GOAL OF THE EXERCISE ▸ Once the images are set aside, return every entry exactly.

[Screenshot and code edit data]
● ● ● ● ●
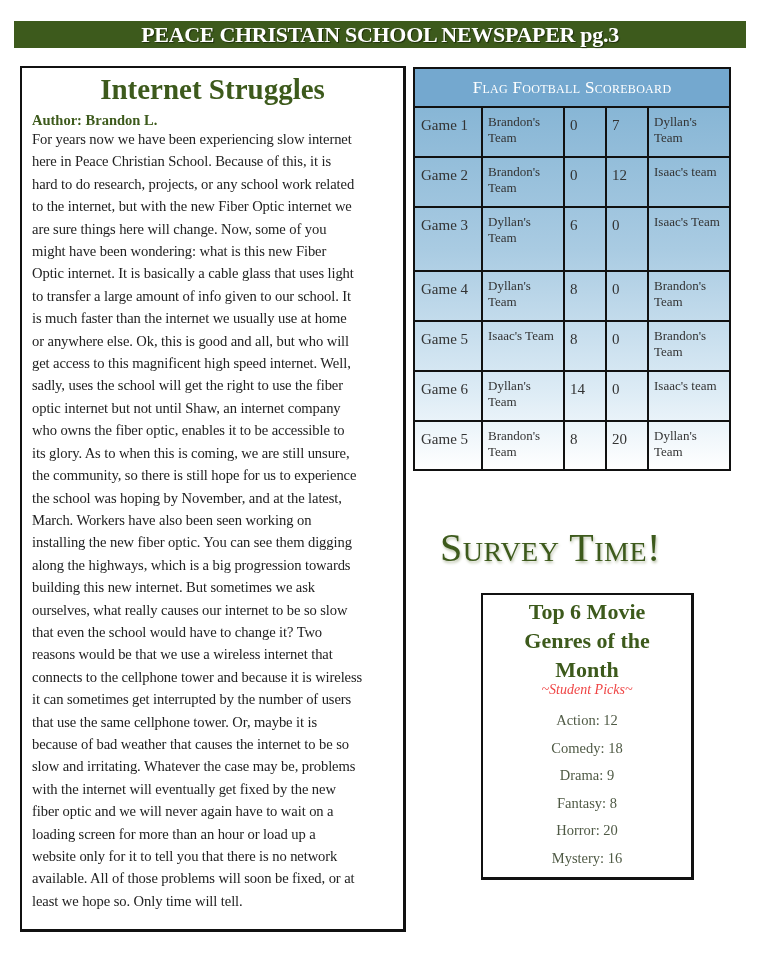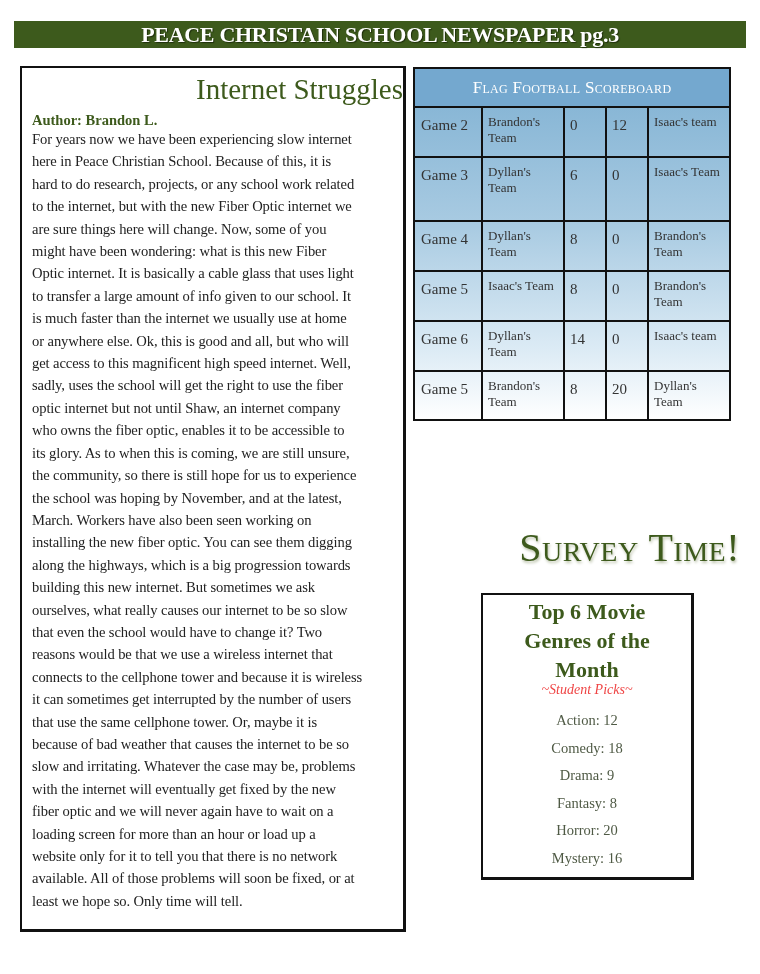--- a/index.html
+++ b/index.html
@@ -18,8 +18,8 @@
     background: #fff; box-sizing: content-box;
   }
   .article-title {
-    margin: 2px 0 0 0; text-align: right; color: #3d5a1c;
-    font-family: "Liberation Serif", serif; font-weight: normal; font-size: 29px; line-height: 38px;
+    margin: 2px 0 0 0; text-align: center; color: #3d5a1c;
+    font-family: "Liberation Serif", serif; font-weight: bold; font-size: 29px; line-height: 38px;
   }
   .article-author {
     margin: 4px 0 0 10px; color: #3d5a1c; font-weight: bold; font-size: 14.5px; line-height: 16px;

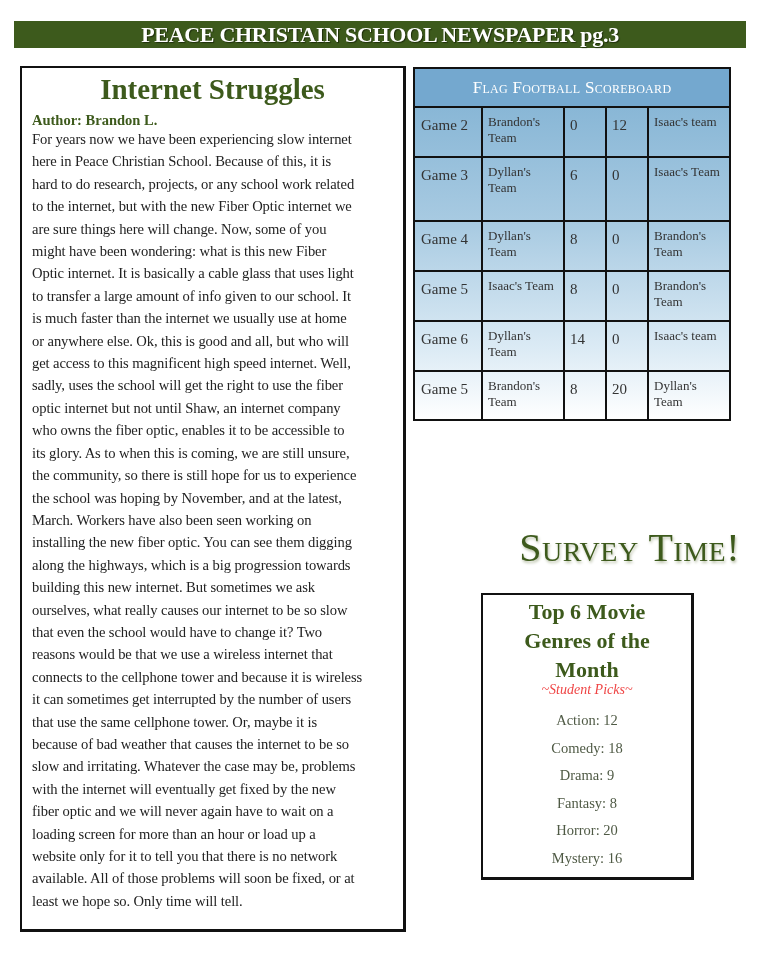--- a/index.html
+++ b/index.html
@@ -124,6 +124,13 @@
     </tr>
   </thead>
   <tbody>
+    <tr class="r1">
+      <td class="game">Game 1</td>
+      <td class="team">Brandon's Team</td>
+      <td class="score">0</td>
+      <td class="score">7</td>
+      <td class="opp">Dyllan's Team</td>
+    </tr>
     <tr class="r2">
       <td class="game">Game 2</td>
       <td class="team">Brandon's Team</td>

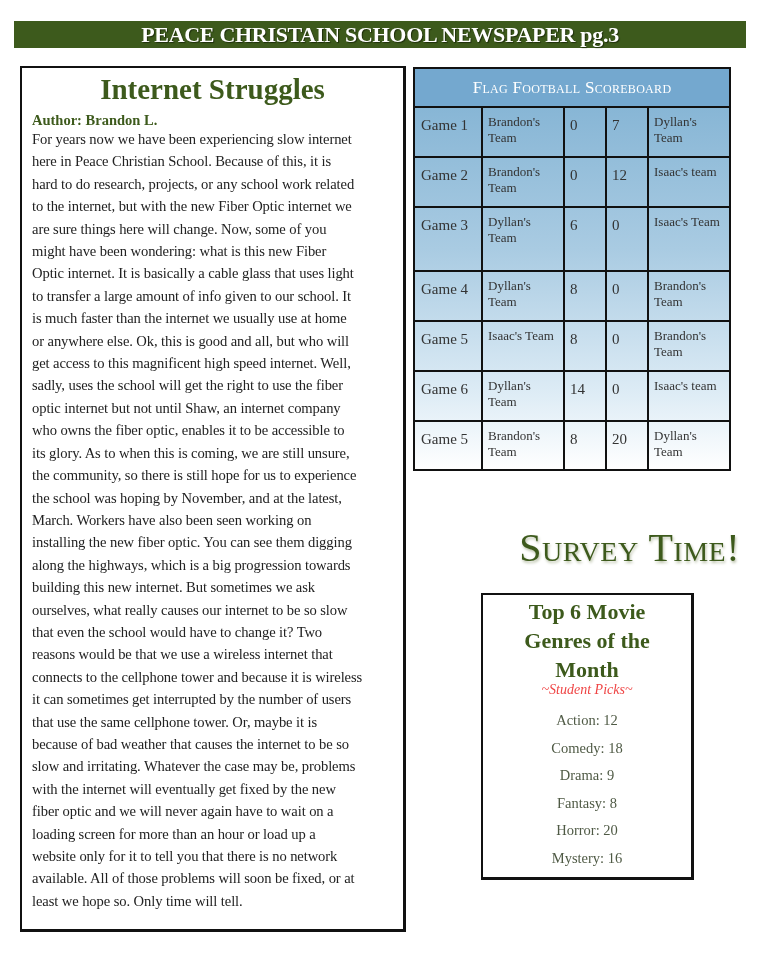--- a/index.html
+++ b/index.html
@@ -52,7 +52,7 @@
   .scoreboard tr.r7 td { height: 38px; }
 
   .survey-title {
-    position: absolute; left: 440px; top: 524px; width: 300px; text-align: right;
+    position: absolute; left: 440px; top: 524px; width: 300px; text-align: left;
     color: #3d5a1c; font-family: "Liberation Serif", serif; font-size: 40px; line-height: 48px;
     font-variant: small-caps; letter-spacing: 0.5px; text-shadow: 1px 2px 3px #b9c0a8;
   }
● ● ● ● ●
EXPECTED OUTPUT ▸
--- a/index.html
+++ b/index.html
@@ -18,8 +18,8 @@
     background: #fff; box-sizing: content-box;
   }
   .article-title {
-    margin: 2px 0 0 0; text-align: right; color: #3d5a1c;
-    font-family: "Liberation Serif", serif; font-weight: normal; font-size: 29px; line-height: 38px;
+    margin: 2px 0 0 0; text-align: center; color: #3d5a1c;
+    font-family: "Liberation Serif", serif; font-weight: bold; font-size: 29px; line-height: 38px;
   }
   .article-author {
     margin: 4px 0 0 10px; color: #3d5a1c; font-weight: bold; font-size: 14.5px; line-height: 16px;

--- a/index.html
+++ b/index.html
@@ -124,6 +124,13 @@
     </tr>
   </thead>
   <tbody>
+    <tr class="r1">
+      <td class="game">Game 1</td>
+      <td class="team">Brandon's Team</td>
+      <td class="score">0</td>
+      <td class="score">7</td>
+      <td class="opp">Dyllan's Team</td>
+    </tr>
     <tr class="r2">
       <td class="game">Game 2</td>
       <td class="team">Brandon's Team</td>

--- a/index.html
+++ b/index.html
@@ -52,7 +52,7 @@
   .scoreboard tr.r7 td { height: 38px; }
 
   .survey-title {
-    position: absolute; left: 440px; top: 524px; width: 300px; text-align: right;
+    position: absolute; left: 440px; top: 524px; width: 300px; text-align: left;
     color: #3d5a1c; font-family: "Liberation Serif", serif; font-size: 40px; line-height: 48px;
     font-variant: small-caps; letter-spacing: 0.5px; text-shadow: 1px 2px 3px #b9c0a8;
   }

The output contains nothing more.